_Description of the task:_ The records below are to be reproduced exactly, with the pictures left out.
[[ Data for processing, beginning ]]
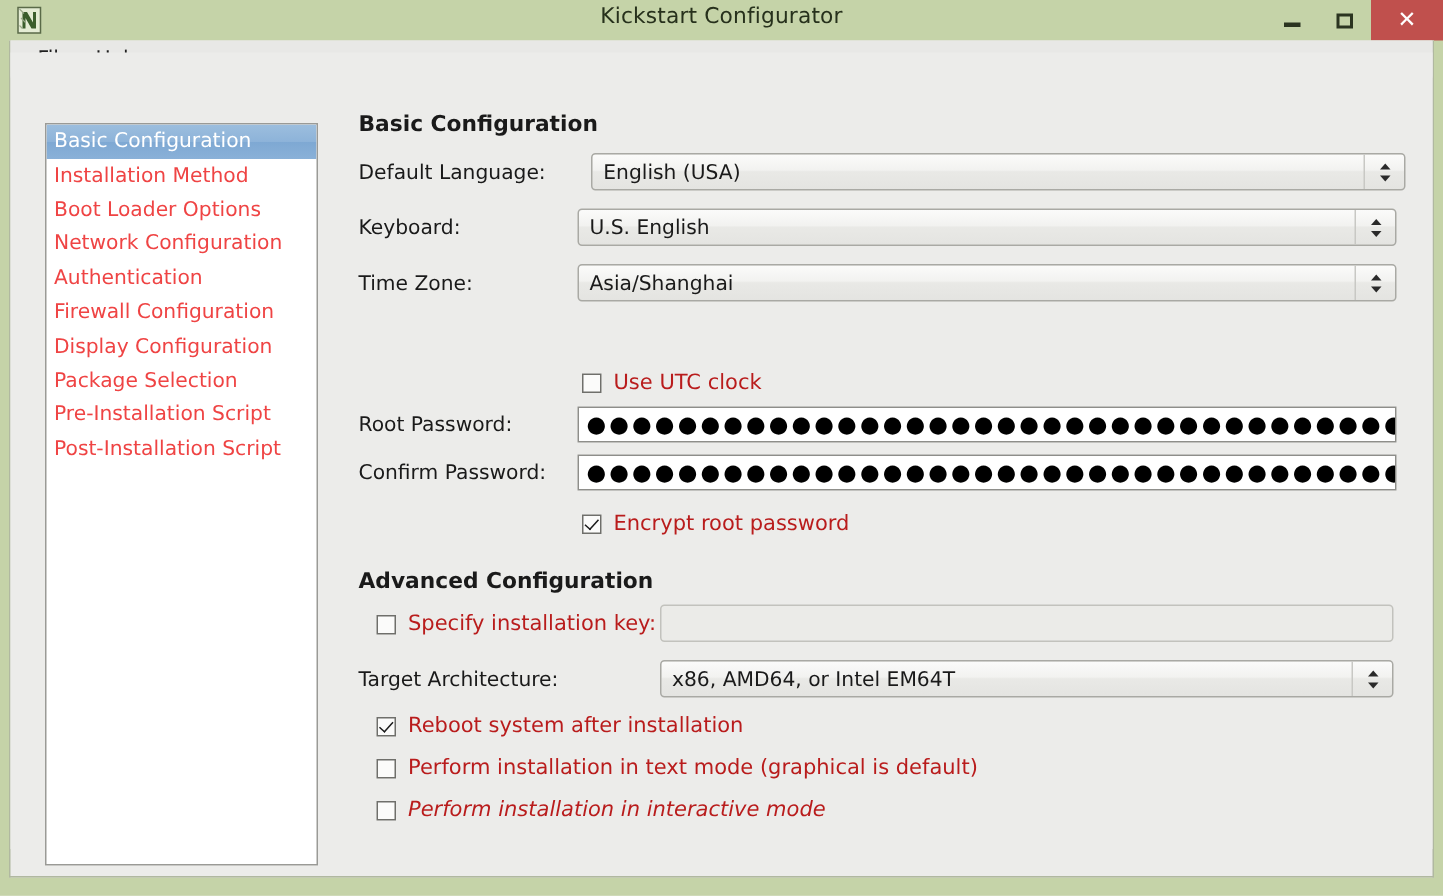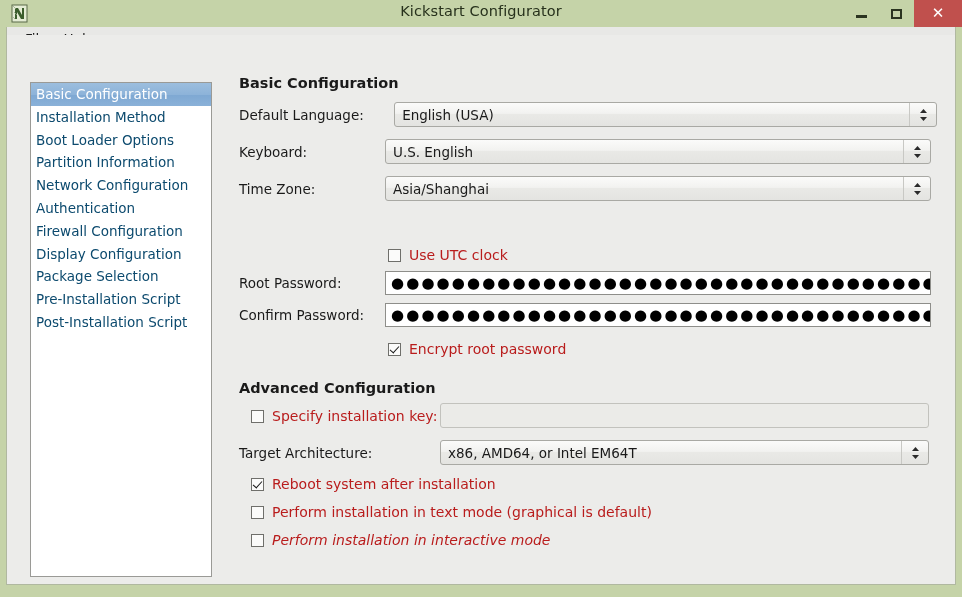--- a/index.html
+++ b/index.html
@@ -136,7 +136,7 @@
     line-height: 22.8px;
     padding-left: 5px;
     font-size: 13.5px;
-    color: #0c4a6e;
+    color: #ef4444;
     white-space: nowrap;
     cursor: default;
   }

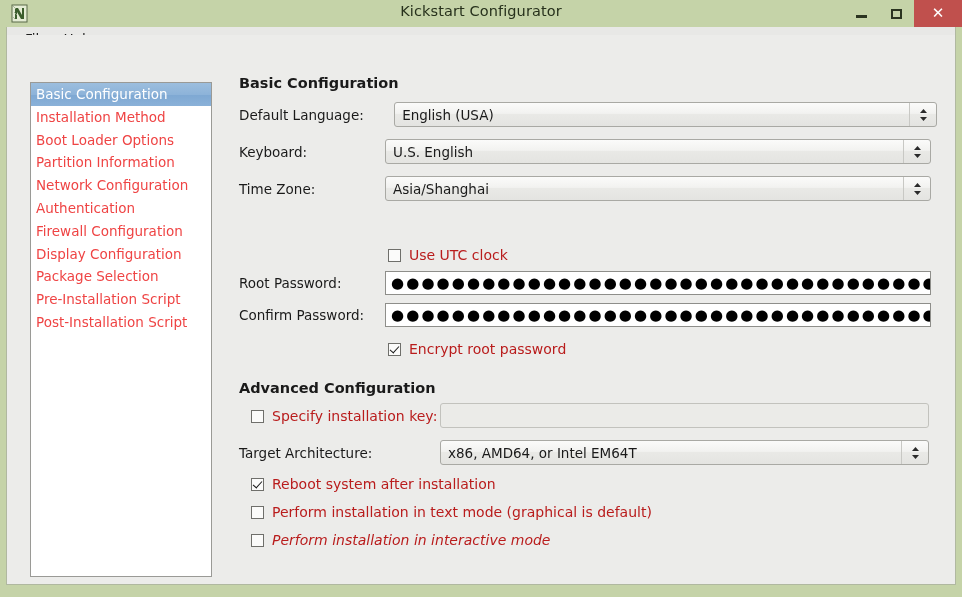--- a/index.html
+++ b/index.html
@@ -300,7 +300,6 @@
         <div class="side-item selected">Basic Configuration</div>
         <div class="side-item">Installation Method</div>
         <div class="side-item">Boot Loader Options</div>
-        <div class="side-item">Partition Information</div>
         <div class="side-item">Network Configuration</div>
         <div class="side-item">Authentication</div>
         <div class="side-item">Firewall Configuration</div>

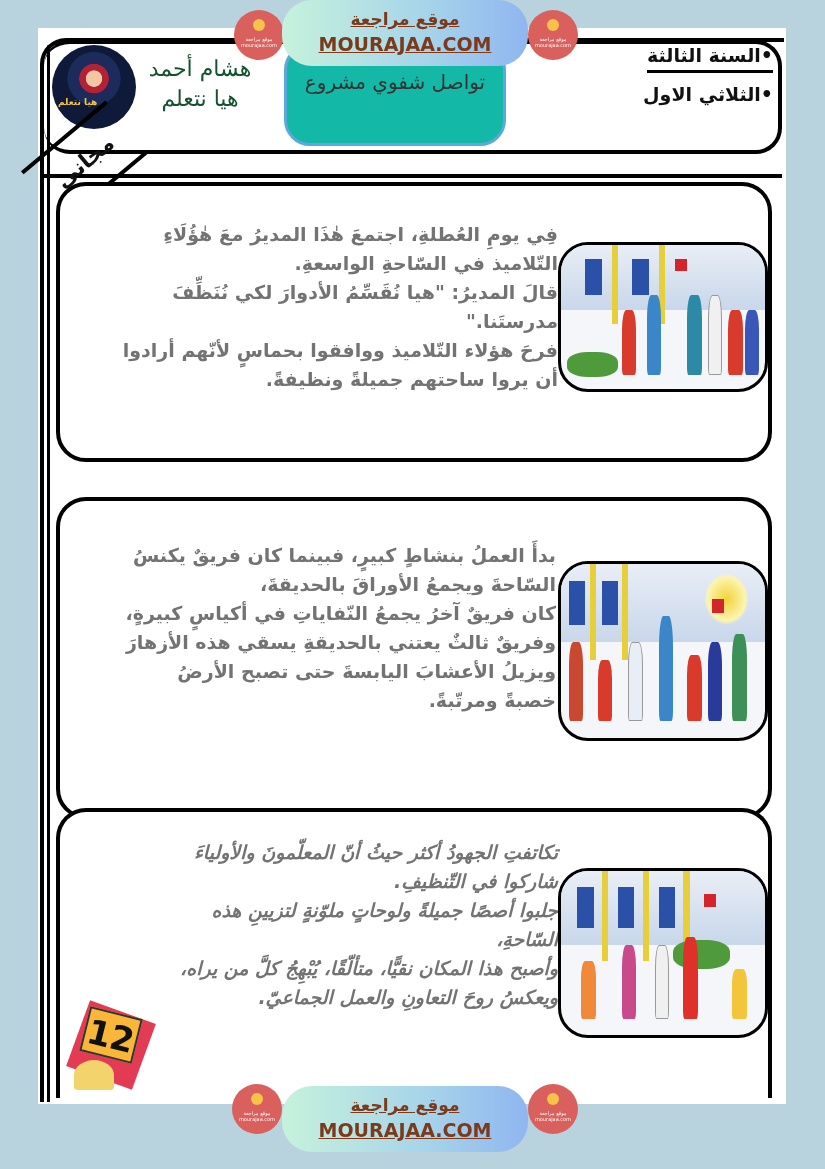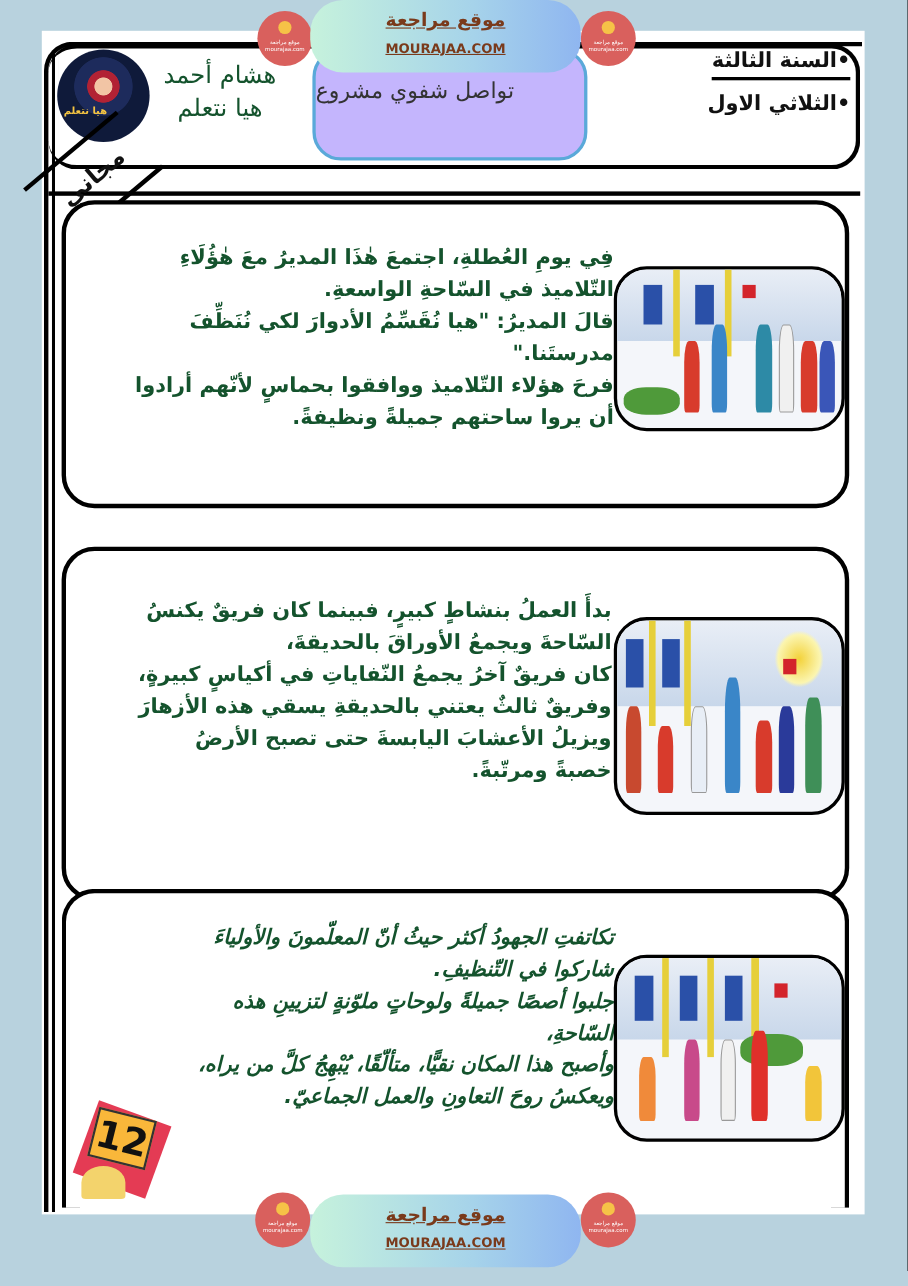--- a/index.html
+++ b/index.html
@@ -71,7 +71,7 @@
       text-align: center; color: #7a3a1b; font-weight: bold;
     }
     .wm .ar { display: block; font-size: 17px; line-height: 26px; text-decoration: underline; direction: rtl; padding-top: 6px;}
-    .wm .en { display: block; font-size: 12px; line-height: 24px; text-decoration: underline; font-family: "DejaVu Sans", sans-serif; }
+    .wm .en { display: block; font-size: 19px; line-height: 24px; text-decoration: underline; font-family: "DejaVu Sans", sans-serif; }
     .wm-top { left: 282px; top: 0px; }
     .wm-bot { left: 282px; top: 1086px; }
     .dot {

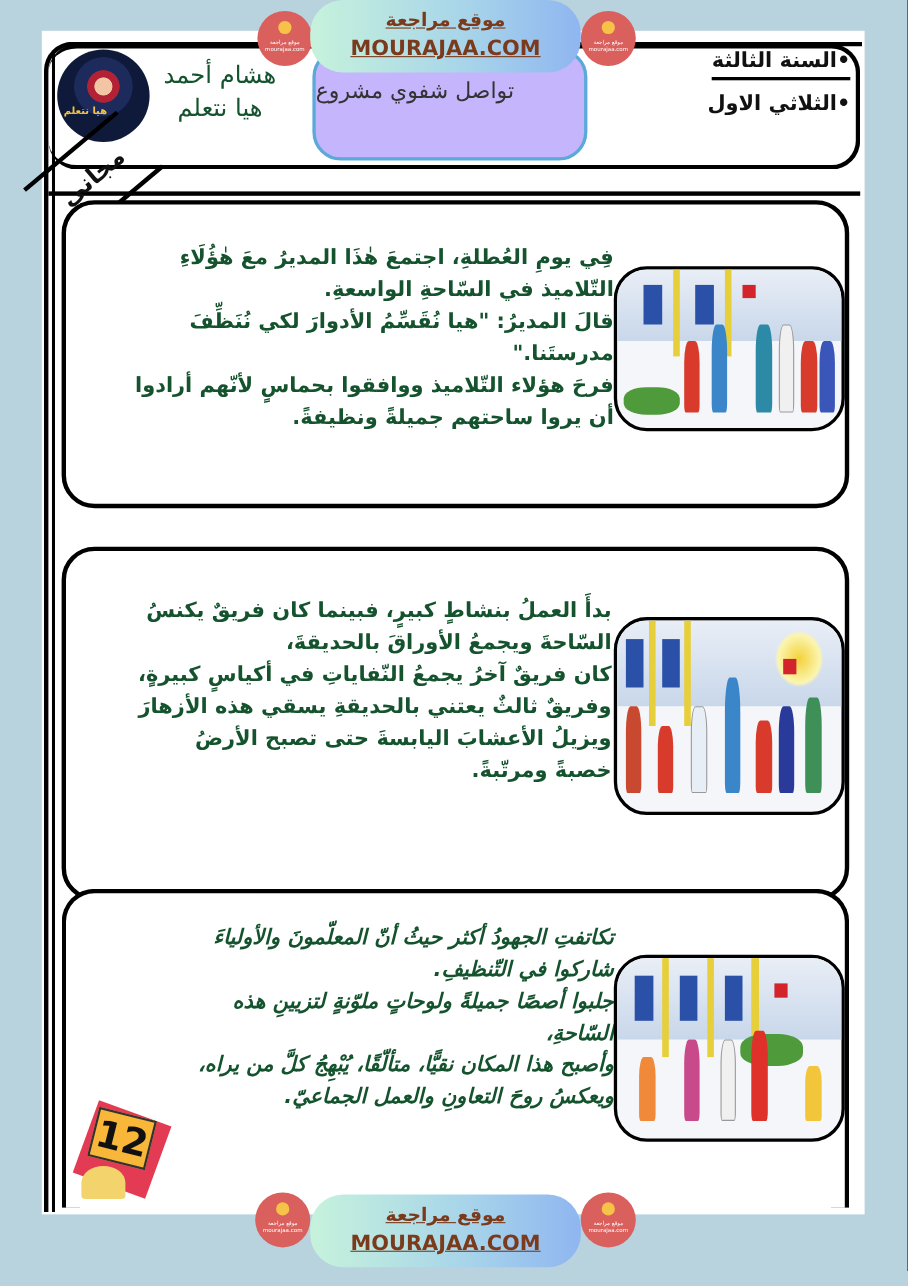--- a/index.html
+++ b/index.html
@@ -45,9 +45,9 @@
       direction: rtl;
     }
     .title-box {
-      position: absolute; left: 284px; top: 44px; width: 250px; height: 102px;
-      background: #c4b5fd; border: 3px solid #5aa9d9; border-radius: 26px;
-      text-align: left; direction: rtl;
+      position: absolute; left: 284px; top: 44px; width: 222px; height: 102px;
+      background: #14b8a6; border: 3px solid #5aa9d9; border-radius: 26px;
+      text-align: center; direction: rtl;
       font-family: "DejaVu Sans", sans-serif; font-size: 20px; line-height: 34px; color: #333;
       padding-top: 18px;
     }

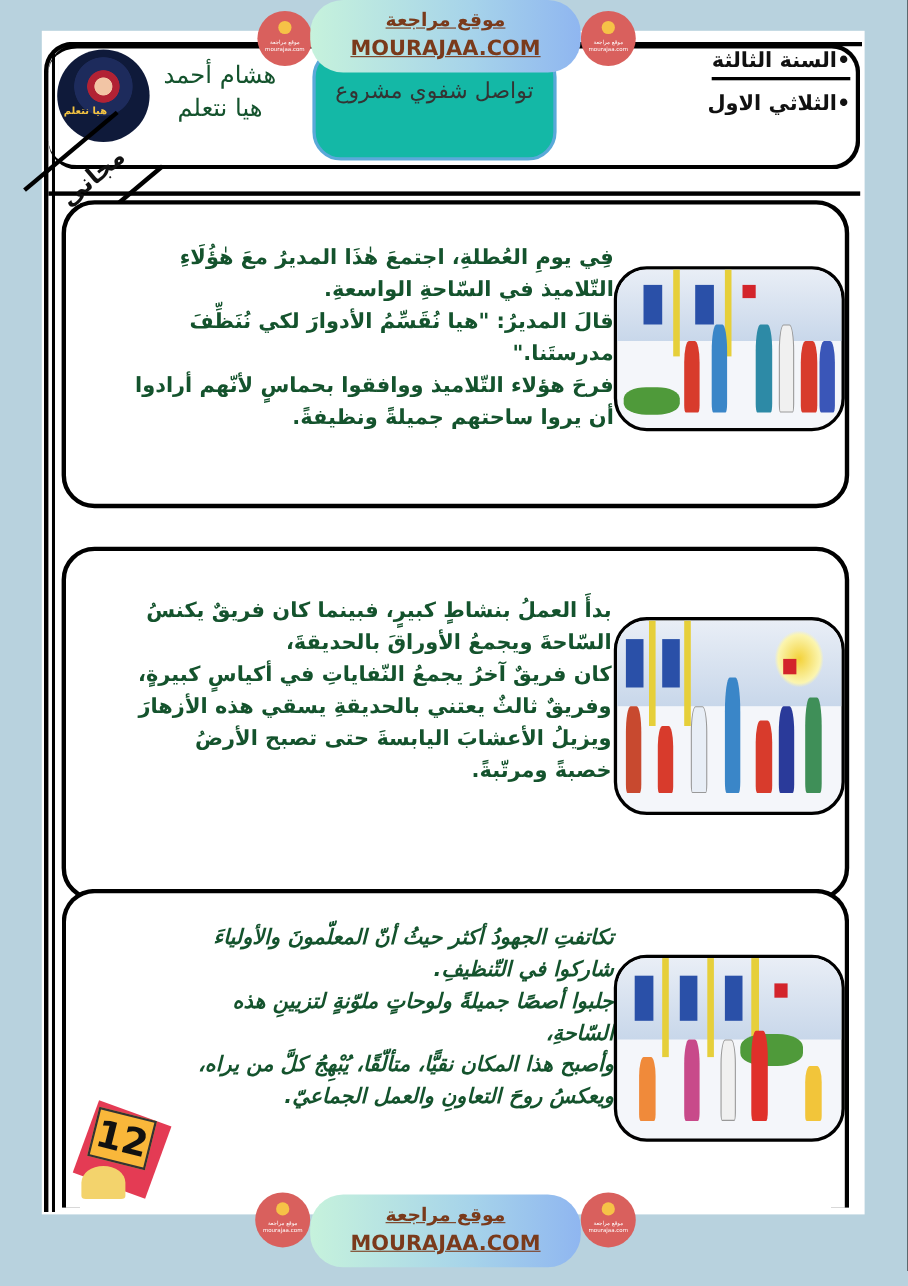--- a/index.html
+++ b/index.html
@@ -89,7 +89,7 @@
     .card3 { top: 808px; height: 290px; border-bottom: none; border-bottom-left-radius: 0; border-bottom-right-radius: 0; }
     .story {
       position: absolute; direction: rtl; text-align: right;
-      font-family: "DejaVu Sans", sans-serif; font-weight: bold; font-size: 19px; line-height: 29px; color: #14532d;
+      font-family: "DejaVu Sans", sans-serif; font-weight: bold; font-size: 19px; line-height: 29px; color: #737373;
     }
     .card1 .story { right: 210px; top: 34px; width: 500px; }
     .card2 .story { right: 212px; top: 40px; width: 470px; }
[[ Data for processing, end ]]
_Completed task:_
--- a/index.html
+++ b/index.html
@@ -136,7 +136,7 @@
     line-height: 22.8px;
     padding-left: 5px;
     font-size: 13.5px;
-    color: #0c4a6e;
+    color: #ef4444;
     white-space: nowrap;
     cursor: default;
   }

--- a/index.html
+++ b/index.html
@@ -300,7 +300,6 @@
         <div class="side-item selected">Basic Configuration</div>
         <div class="side-item">Installation Method</div>
         <div class="side-item">Boot Loader Options</div>
-        <div class="side-item">Partition Information</div>
         <div class="side-item">Network Configuration</div>
         <div class="side-item">Authentication</div>
         <div class="side-item">Firewall Configuration</div>

--- a/index.html
+++ b/index.html
@@ -71,7 +71,7 @@
       text-align: center; color: #7a3a1b; font-weight: bold;
     }
     .wm .ar { display: block; font-size: 17px; line-height: 26px; text-decoration: underline; direction: rtl; padding-top: 6px;}
-    .wm .en { display: block; font-size: 12px; line-height: 24px; text-decoration: underline; font-family: "DejaVu Sans", sans-serif; }
+    .wm .en { display: block; font-size: 19px; line-height: 24px; text-decoration: underline; font-family: "DejaVu Sans", sans-serif; }
     .wm-top { left: 282px; top: 0px; }
     .wm-bot { left: 282px; top: 1086px; }
     .dot {

--- a/index.html
+++ b/index.html
@@ -45,9 +45,9 @@
       direction: rtl;
     }
     .title-box {
-      position: absolute; left: 284px; top: 44px; width: 250px; height: 102px;
-      background: #c4b5fd; border: 3px solid #5aa9d9; border-radius: 26px;
-      text-align: left; direction: rtl;
+      position: absolute; left: 284px; top: 44px; width: 222px; height: 102px;
+      background: #14b8a6; border: 3px solid #5aa9d9; border-radius: 26px;
+      text-align: center; direction: rtl;
       font-family: "DejaVu Sans", sans-serif; font-size: 20px; line-height: 34px; color: #333;
       padding-top: 18px;
     }

--- a/index.html
+++ b/index.html
@@ -89,7 +89,7 @@
     .card3 { top: 808px; height: 290px; border-bottom: none; border-bottom-left-radius: 0; border-bottom-right-radius: 0; }
     .story {
       position: absolute; direction: rtl; text-align: right;
-      font-family: "DejaVu Sans", sans-serif; font-weight: bold; font-size: 19px; line-height: 29px; color: #14532d;
+      font-family: "DejaVu Sans", sans-serif; font-weight: bold; font-size: 19px; line-height: 29px; color: #737373;
     }
     .card1 .story { right: 210px; top: 34px; width: 500px; }
     .card2 .story { right: 212px; top: 40px; width: 470px; }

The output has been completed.